-- Opening Marker --
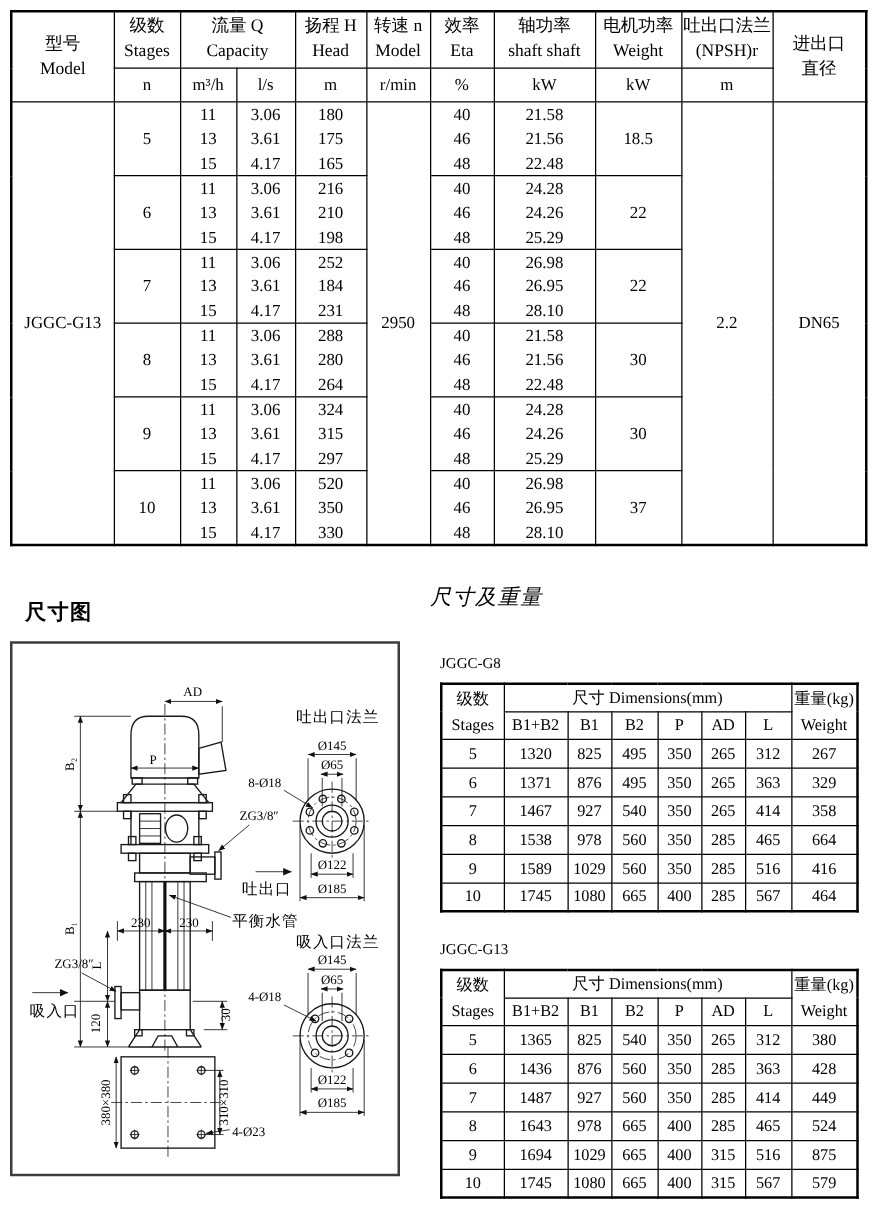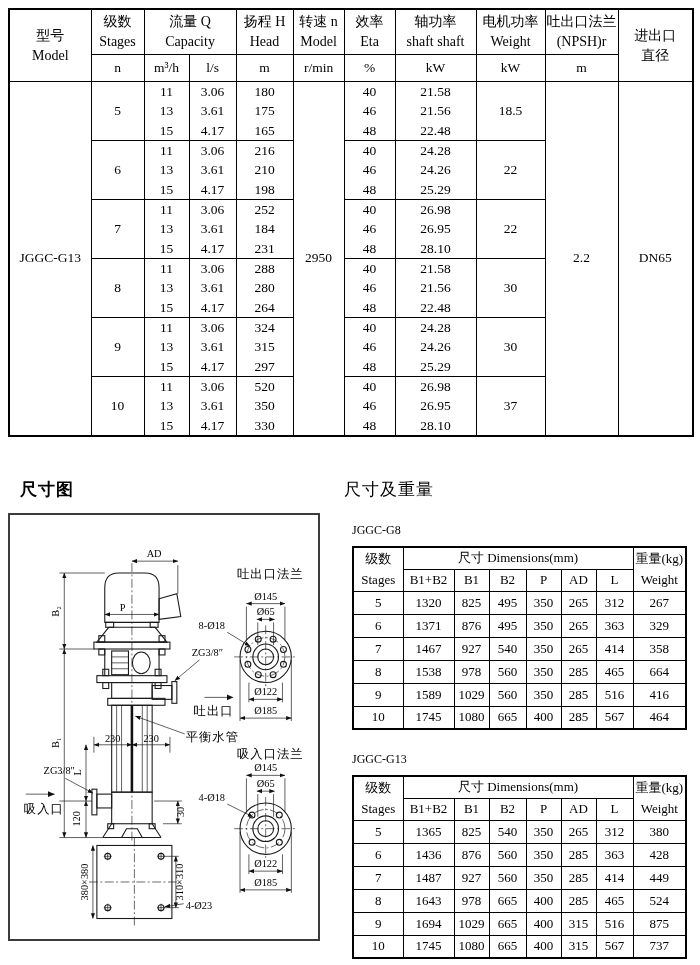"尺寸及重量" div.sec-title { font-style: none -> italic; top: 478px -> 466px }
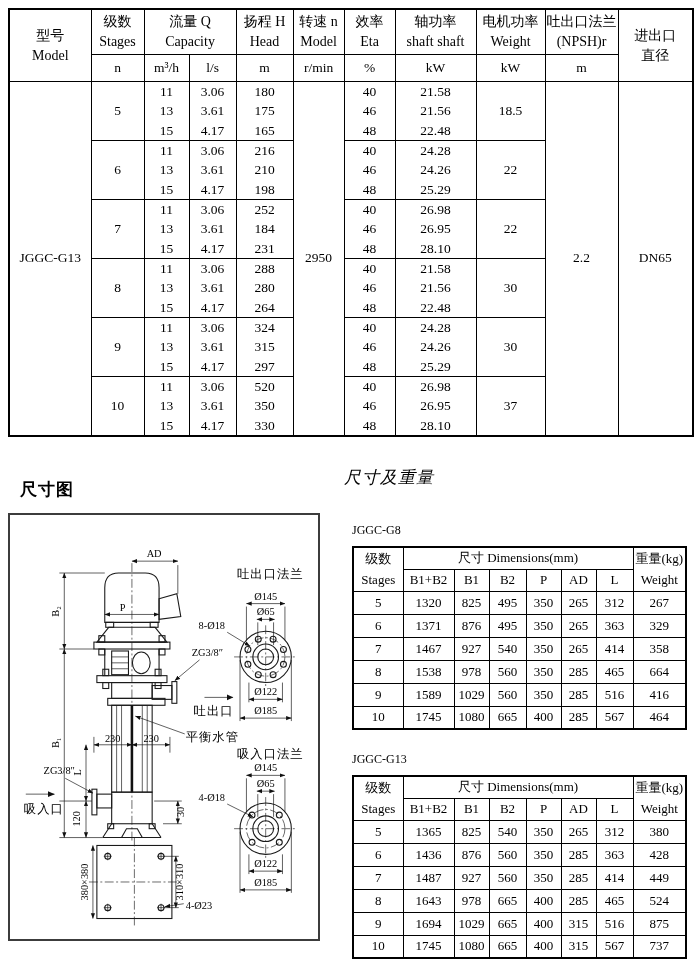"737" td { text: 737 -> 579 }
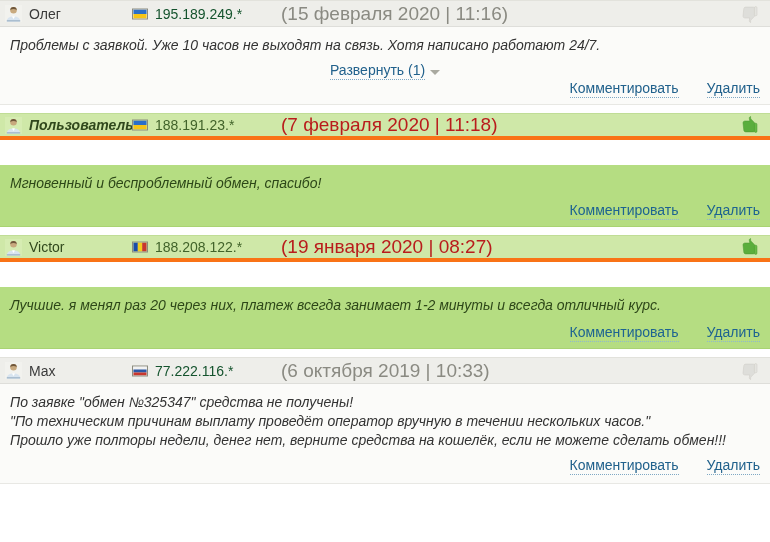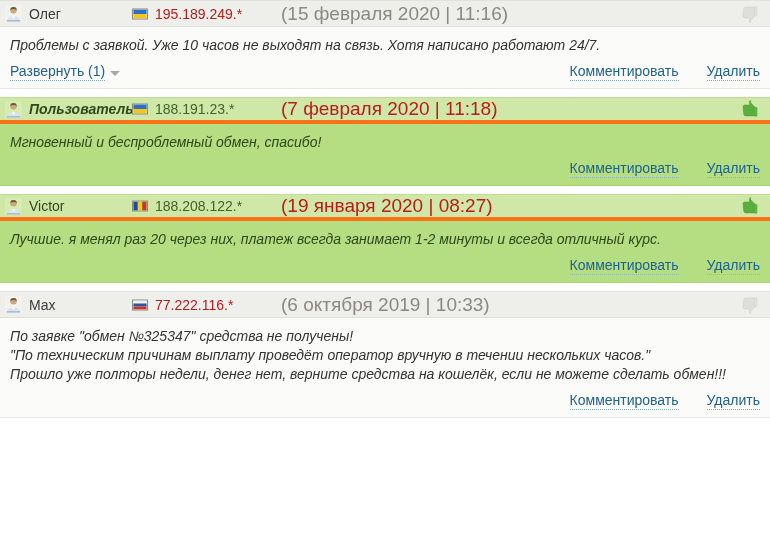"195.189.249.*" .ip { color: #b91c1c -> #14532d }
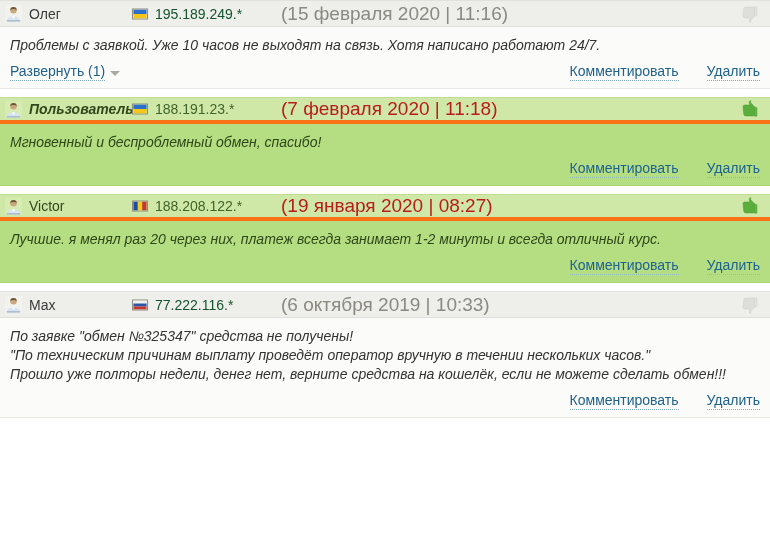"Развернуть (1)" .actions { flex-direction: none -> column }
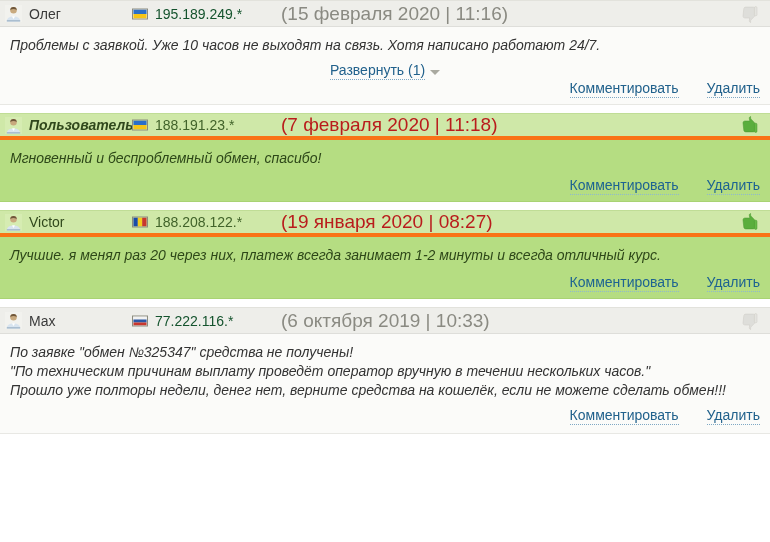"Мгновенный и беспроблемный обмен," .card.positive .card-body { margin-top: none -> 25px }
-- Closing Marker --
WORK TO COMPLETE: The answer must restate each entry word for word and contain no images.

EXERCISE SOLUTION:
"尺寸及重量" div.sec-title { font-style: none -> italic; top: 478px -> 466px }
"737" td { text: 737 -> 579 }
"195.189.249.*" .ip { color: #b91c1c -> #14532d }
"Развернуть (1)" .actions { flex-direction: none -> column }
"Мгновенный и беспроблемный обмен," .card.positive .card-body { margin-top: none -> 25px }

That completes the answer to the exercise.